Mais depuis le début de l'été, de nouveaux venus ont inscrit leur nom à la cote (voir tableau). Au début d'octobre, le réseau de magasins à 1 $ Dollarama a fait ses débuts à la Bourse de Toronto, dans le cadre d'un PAPE d'une valeur de 345 millions, en incluant l'option de sur-allocation.

«Les ingrédients qui manquaient dans le marché - une meilleure liquidité, une évaluation plus intéressante, un regain de confiance des investisseurs - ont tous contribué à créer un environnement plus positif», explique Ross Sinclair, chef national du service des PAPE chez PricewaterhouseCoopers.

À ce chapitre, il considère que l'émission de 850 millions de la part de Genworth MI Canada, en juillet dernier, a vraiment été un point tournant dans les marchés. Depuis, la demande des investisseurs est vive. «Nous voyons beaucoup d'émissions d'actions et d'obligations qui sont absorbées rapidement et constamment par les marchés», ajoute M. Sinclair.

Et ce n'est qu'un début. Les experts prévoient un grand nombre d'inscriptions en Bourse au cours des prochains mois.

Il y a quelques jours, la société de portefeuille torontoise Onex Corp a d'ailleurs révélé son intention d'inscrire en Bourse, en 2010, deux sociétés dont elle avait fait l'acquisition en 2006 et 2007, alors que les firmes d'investissement privé jouaient du coude pour acquérir tout ce qui bougeait à la Bourse.

Il s'agit de Husky Injection Molding Systems qui pourrait valoir 1,3 milliard $US, et de The Warranty Group qui vaudrait au moins 1 milliard.

Aux États-Unis, on s'attend à ce que le site de socialisation Facebook, qui voudrait plus de 10 milliards $US, fasse son entrée en Bourse d'ici 18 mois.

Un choix payant pour les investisseurs

Si l'on se fie à l'indice Bloomberg IPO, les investisseurs qui ont acheté des actions lors d'un PAPE, ont été très bien récompensés. Cet indice reflète la performance des actions durant l'année qui suit l'inscription d'une entreprise à la Bourse américaine.

Depuis le début de 2009, l'indice a bondi de 46 %, ce qui est largement supérieur à la performance de l'indice S & P500 de la Bourse américaine qui a gagné 21 %.

Depuis 15 ans, la surperformance est encore plus extraordinaire.

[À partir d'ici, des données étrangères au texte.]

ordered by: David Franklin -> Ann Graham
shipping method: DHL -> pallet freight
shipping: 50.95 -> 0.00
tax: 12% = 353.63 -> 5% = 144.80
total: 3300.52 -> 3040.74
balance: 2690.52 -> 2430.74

L'investisseur qui aurait investi 100 $US en 1994 dans l'indice Bloomberg IPO aurait aujourd'hui 1980 $US, alors qu'il n'aurait que 228 $US s'il avait investi la même somme dans le S & P500 qui renferme les 500 plus grandes sociétés américaines. C'est pratiquement 10 fois plus!

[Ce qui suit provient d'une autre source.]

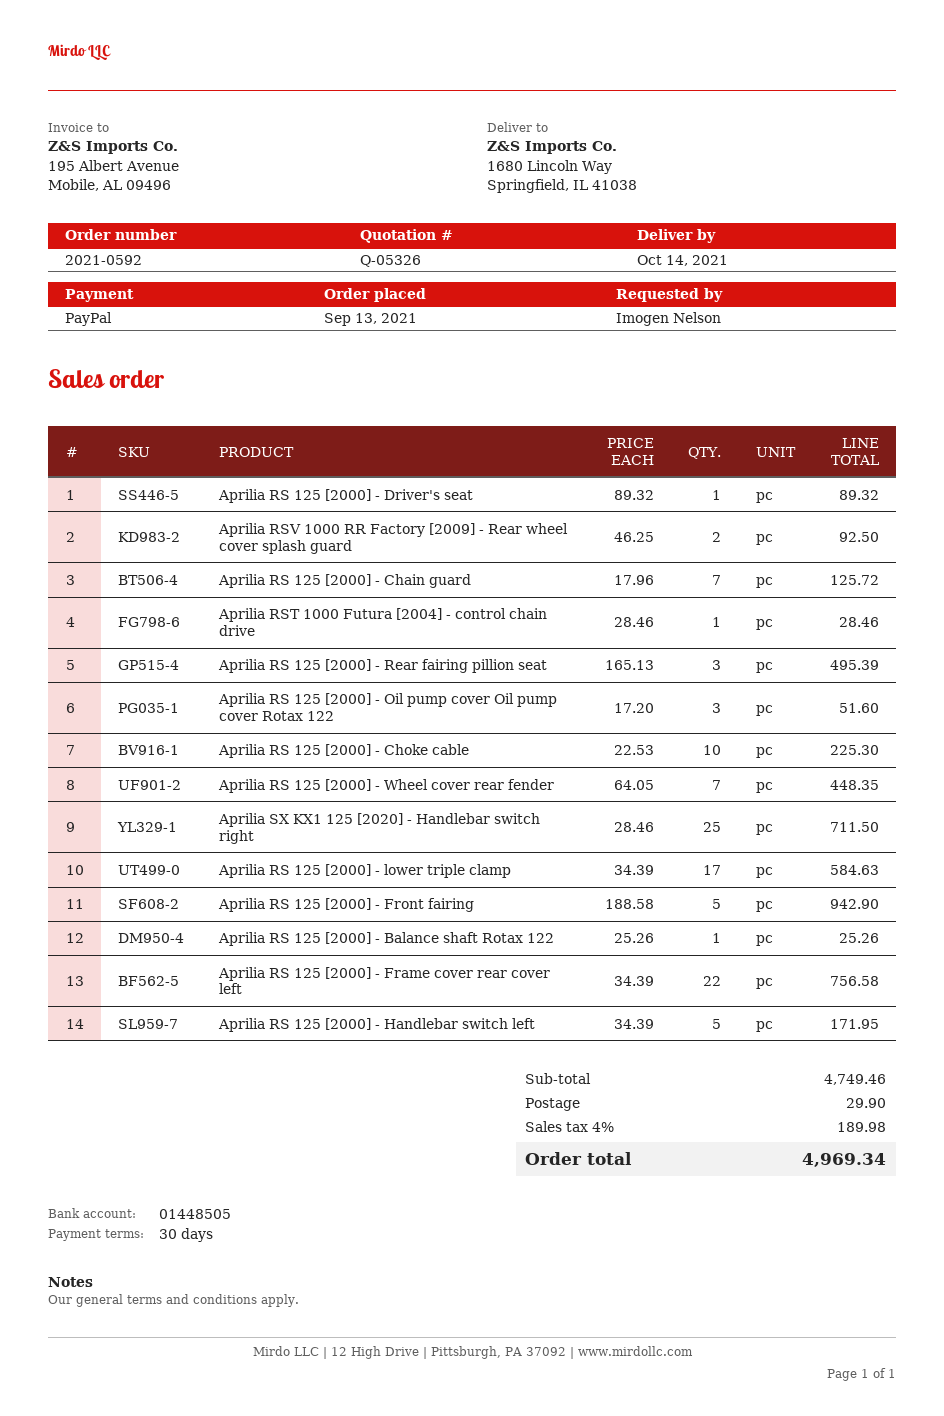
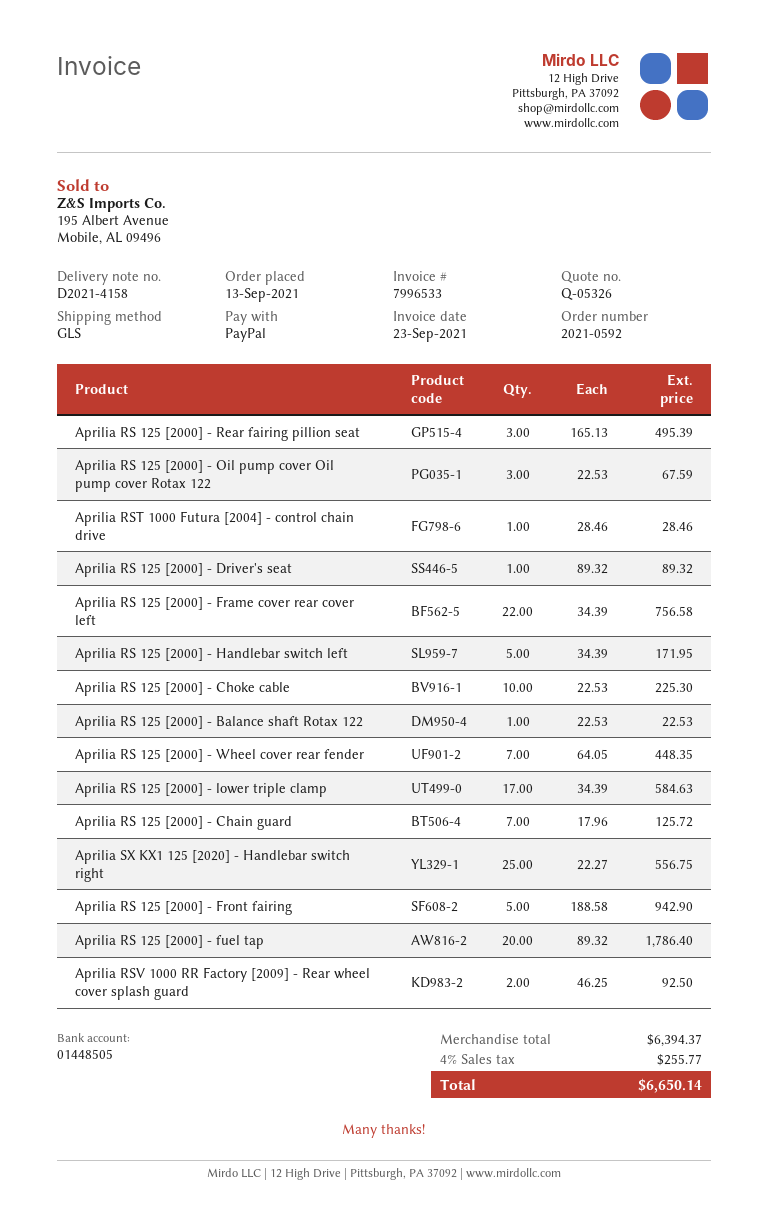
Aprilia RS 125 [2000] - Oil pump cover Oil pump cover Rotax 122: 3 x 17.20 = 51.60 -> 3 x 22.53 = 67.59
Aprilia SX KX1 125 [2020] - Handlebar switch right: 25 x 28.46 = 711.50 -> 25 x 22.27 = 556.75
Aprilia RS 125 [2000] - Balance shaft Rotax 122: 1 x 25.26 = 25.26 -> 1 x 22.53 = 22.53
Aprilia RS 125 [2000] - fuel tap: none -> 20 x 89.32 = 1786.40
subtotal: 4749.46 -> 6394.37
shipping: 29.90 -> none
tax: 4% = 189.98 -> 4% = 255.77
total: 4969.34 -> 6650.14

«Sauf que ces titres-là sont beaucoup plus volatils», met en garde Pierre Lapointe. À la faveur de la bulle des technos, l'indice IPO a explosé de 245 % en 1999. Mais l'année suivante, il a fondu de 45 %. Et les titres qui avaient été inscrits à la Bourse en 1999 ont peut-être subi un recul encore plus sévère au cours de leur deuxième année de vie boursière.